**ASSIGNMENT:** All of the entries, apart from their pictures, are to be copied verbatim.

**Records excerpted from a collection:**
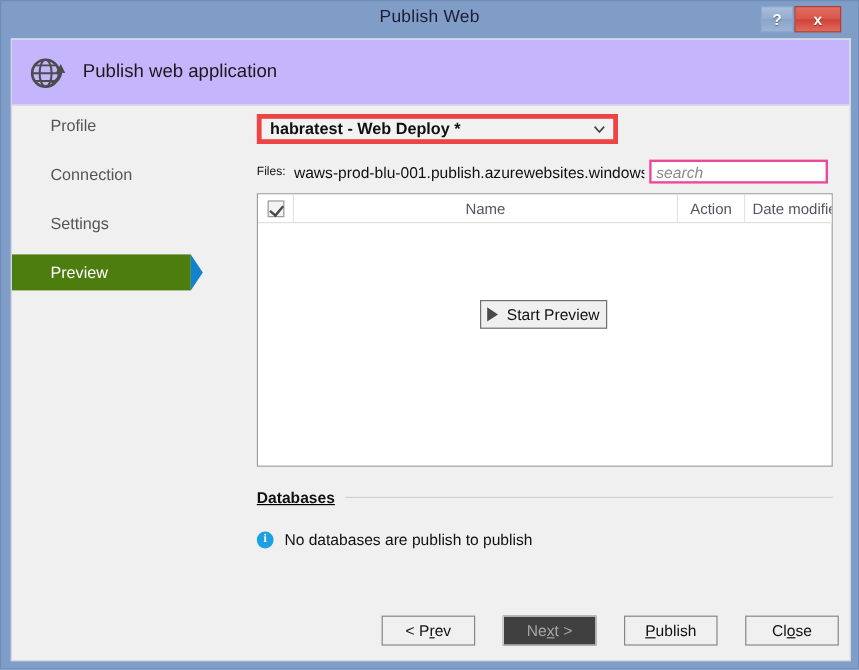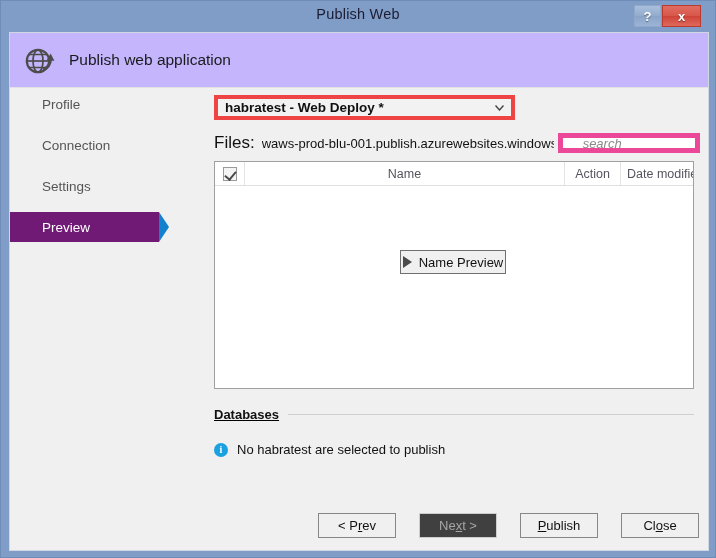"Files:" #files-label { font-size: 17px -> 10px }
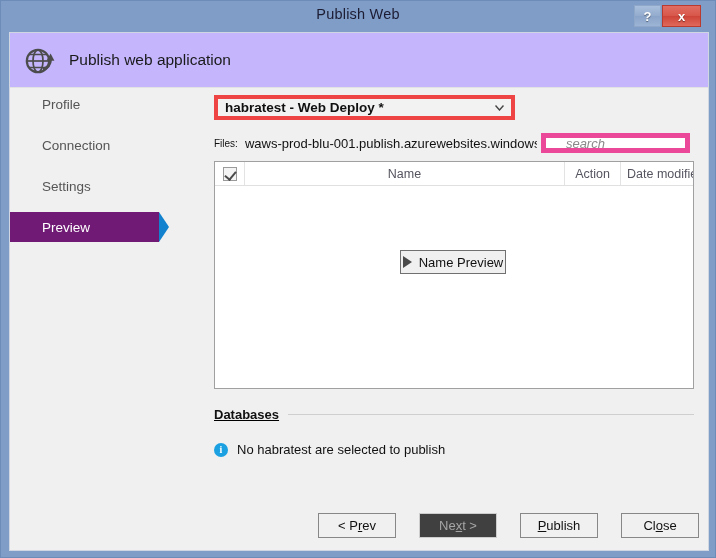"search" #search-box { border: 5px solid #ec4899 -> 2px solid #ec4899; padding-left: 20px -> 4px }
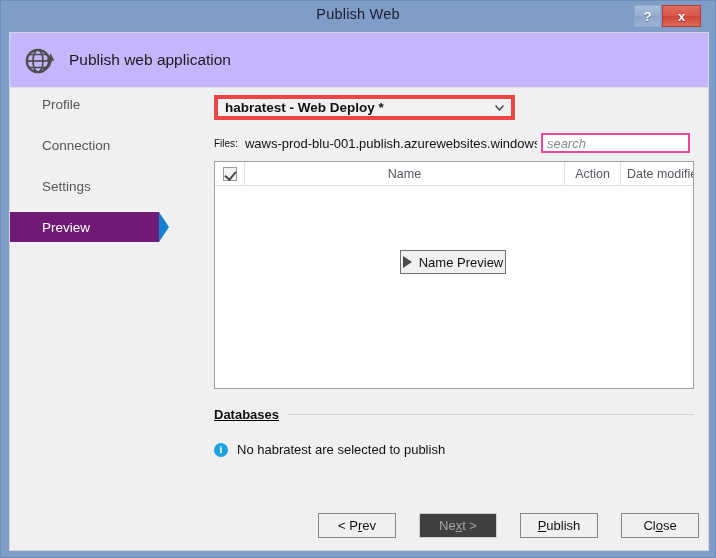"Preview" .nav-item.selected { background: #701a75 -> #4d7c0f }
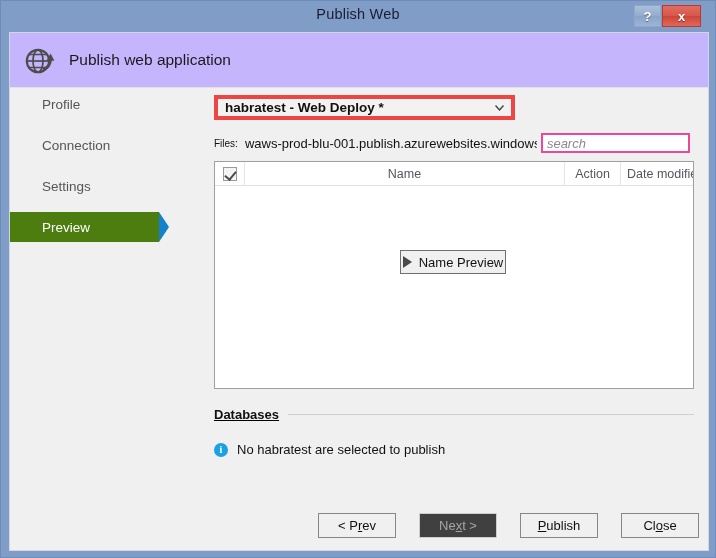"Name Preview" span { text: Name -> Start }
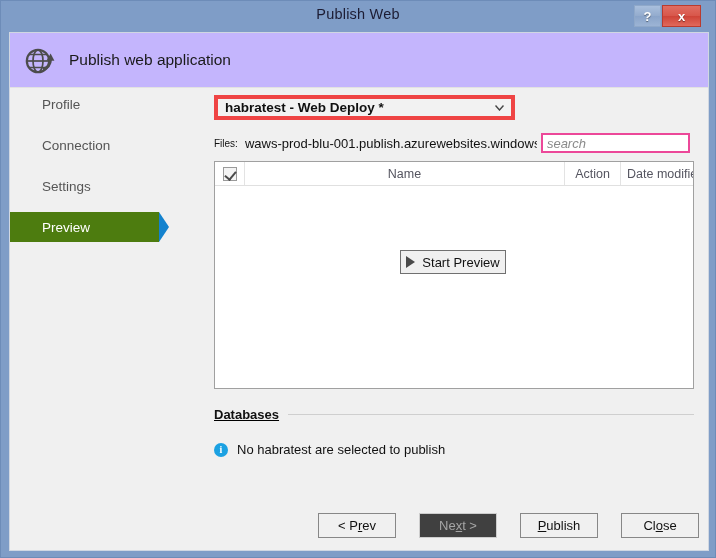"No habratest are selected to" span { text: habratest are selected -> databases are publish }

**ANSWER BELOW:**
"Files:" #files-label { font-size: 17px -> 10px }
"search" #search-box { border: 5px solid #ec4899 -> 2px solid #ec4899; padding-left: 20px -> 4px }
"Preview" .nav-item.selected { background: #701a75 -> #4d7c0f }
"Name Preview" span { text: Name -> Start }
"No habratest are selected to" span { text: habratest are selected -> databases are publish }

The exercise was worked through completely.